が、案の定コントローラーは私の手をすり抜け、床に落ちた。
「ダメか…。あ、じゃあ依田、オセロとか、ボードゲームならできるだろ?」
勝手に決めつけた武藤は、今までやっていたゲームの電源を切ると、クローゼットをごそごそと漁り始めた。

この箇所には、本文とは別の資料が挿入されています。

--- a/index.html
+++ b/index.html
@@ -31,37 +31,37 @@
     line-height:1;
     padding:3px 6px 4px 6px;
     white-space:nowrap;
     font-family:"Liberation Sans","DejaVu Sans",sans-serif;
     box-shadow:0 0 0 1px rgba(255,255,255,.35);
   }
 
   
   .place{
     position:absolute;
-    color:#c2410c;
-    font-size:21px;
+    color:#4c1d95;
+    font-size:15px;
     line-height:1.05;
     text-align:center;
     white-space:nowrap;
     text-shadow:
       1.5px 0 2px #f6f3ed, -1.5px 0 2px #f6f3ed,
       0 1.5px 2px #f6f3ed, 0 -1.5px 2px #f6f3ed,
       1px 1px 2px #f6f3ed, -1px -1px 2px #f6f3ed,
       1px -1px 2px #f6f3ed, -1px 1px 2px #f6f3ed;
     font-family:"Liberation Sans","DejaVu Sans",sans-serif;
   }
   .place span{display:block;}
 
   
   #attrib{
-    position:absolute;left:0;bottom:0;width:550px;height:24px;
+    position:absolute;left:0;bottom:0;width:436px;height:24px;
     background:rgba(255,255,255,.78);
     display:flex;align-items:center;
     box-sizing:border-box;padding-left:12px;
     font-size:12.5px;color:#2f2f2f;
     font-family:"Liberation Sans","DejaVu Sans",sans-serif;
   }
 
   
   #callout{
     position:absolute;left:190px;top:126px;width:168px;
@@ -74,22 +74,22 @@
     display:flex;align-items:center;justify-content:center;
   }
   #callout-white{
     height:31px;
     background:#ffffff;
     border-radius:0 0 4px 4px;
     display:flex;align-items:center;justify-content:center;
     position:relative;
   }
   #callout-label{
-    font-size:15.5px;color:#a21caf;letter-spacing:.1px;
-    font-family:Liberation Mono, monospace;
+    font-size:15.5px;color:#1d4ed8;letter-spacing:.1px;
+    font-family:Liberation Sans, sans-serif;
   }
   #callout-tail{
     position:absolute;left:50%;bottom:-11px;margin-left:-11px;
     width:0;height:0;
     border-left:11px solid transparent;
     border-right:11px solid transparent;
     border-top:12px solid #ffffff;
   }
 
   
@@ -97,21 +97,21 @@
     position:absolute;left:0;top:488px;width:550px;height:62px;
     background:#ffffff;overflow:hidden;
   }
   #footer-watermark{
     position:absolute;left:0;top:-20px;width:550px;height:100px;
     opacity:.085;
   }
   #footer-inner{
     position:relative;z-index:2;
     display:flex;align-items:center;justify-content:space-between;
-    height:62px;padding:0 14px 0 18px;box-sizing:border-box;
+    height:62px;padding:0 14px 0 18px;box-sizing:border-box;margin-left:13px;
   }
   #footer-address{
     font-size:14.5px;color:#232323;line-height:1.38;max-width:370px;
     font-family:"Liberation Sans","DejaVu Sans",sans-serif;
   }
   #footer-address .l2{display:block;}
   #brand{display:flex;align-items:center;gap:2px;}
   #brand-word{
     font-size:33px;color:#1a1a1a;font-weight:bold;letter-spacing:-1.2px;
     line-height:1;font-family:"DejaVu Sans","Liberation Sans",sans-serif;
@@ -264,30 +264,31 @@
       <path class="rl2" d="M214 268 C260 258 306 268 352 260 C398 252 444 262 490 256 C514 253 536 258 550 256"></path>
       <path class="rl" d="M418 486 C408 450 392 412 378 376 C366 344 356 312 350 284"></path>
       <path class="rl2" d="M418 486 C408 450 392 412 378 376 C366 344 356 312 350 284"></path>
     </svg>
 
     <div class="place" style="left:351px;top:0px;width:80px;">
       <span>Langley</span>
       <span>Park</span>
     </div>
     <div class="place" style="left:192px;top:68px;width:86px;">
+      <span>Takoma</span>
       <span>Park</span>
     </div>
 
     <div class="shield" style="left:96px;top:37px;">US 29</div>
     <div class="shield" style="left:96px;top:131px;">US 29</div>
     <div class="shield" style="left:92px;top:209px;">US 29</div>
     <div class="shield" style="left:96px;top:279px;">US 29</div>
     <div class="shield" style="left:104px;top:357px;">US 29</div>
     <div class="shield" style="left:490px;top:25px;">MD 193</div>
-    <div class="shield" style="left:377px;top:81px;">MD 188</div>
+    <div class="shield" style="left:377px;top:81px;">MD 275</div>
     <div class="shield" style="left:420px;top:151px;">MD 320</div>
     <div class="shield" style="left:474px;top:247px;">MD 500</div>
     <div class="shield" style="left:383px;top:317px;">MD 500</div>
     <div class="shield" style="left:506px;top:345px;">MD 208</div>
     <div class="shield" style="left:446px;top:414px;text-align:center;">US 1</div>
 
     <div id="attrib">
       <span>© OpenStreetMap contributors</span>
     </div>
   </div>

「たしか…この辺にしまったはずなんだよなぁ…お!これだ」
とりだしたのは、オセロ盤だった。
「中学の時、昼休みにはやったんだよな~。ジュースとかかけてやんの結構燃えたんだぜ?」
そういいながら床に板を広げて、マグネットの石を中央に白と黒を交互に並べてセットした。
「ほら、依田が白な。」
オセロをすることはもう決まっているらしく、武藤はいきなり黒石をおいて白石をひっくり返し始めた。
「え?ちょっと!」
「ほら、オセロなら指差してくれれば俺がひっくり返すから。白石おくとこ指させよ。」
「う、うん・・・」
おそるおそる指を指すと、武藤が白石をおいてひっくりかえしてくれた。
そして、対戦が始まる。
「あ、くっそ、角とられた。」
「あれ?武藤オセロとくいなんじゃないの~?」
「ふん。角一つとられたくらい、すぐに巻き返してやるわ!」
そこから私と武藤の角の取り合いが始まった。しかし、その結果は割とすぐに出た。
「なんか、私、オセロ得意だったみたい。」
枚数を数えるまでもなく、圧倒的に白の勝利だった。
「はぁああああ!?なにお前!オセロなんてやったこと覚えてませーんって顔して、俺を油断させるとか卑怯だぞ!!」
「ちょっと!その言い方はないでしょ!ほんとにオセロやったことあるかないかなんて覚えてないし!それに、武藤がただ弱かっただけでしょ。」
「久しぶりすぎて勘が戻ってないだけだ。お前こそ、俺が手を抜いてやったから勝てたけだ。次はない。」
「そうやって言い訳するのね。武藤ってかっこ悪ぅ。」
「おい!もう一回やるぞ!!」
武藤の勘が鈍っていたというのは、案外いいわけではなく事実だったようだ、1回戦目で圧勝したものの、その後は勝ったり負けたり。負けた方が、もう一回!!と勝負を持ちかけるため、結局二人で夜中まで遊び続けた。もう何度目の勝負だろうか。ふと、武藤の手が止まったことに気が付き、武藤の顔を覗き込むと、座ったまま寝てしまっていた。
時計を見ると、深夜2時を回っている。一体何時間二人で遊んでいたのだろうか。眠れない私はしばらく武藤の寝顔を眺めていた。
こんな風に、誰かと夜中まで遊ぶことが楽しいなんて生きていた私は知っていたのだろうか。ずっと友達もいなくて、病弱だったという私は、こんな風に勝負に熱中することがあったのだろうか。たぶん、なんとなくだけど、今日が初めてだったんじゃないかな。
だから、武藤、
「ありがとう。おやすみ。」
既に夢の中で聞こえてはいないだろうけど、私は声に出して言いたかった。
起きてる時はぶっきらぼうで口も目つきも悪いのに、眠ってる武藤はなんだか幼く見えてかわいかった。もう一度だけ武藤の寝顔を見ると、私はとなりの部屋に移動した。
昨日は長かった一人の夜が嘘みたいに、今日の夜はさみしくなかった。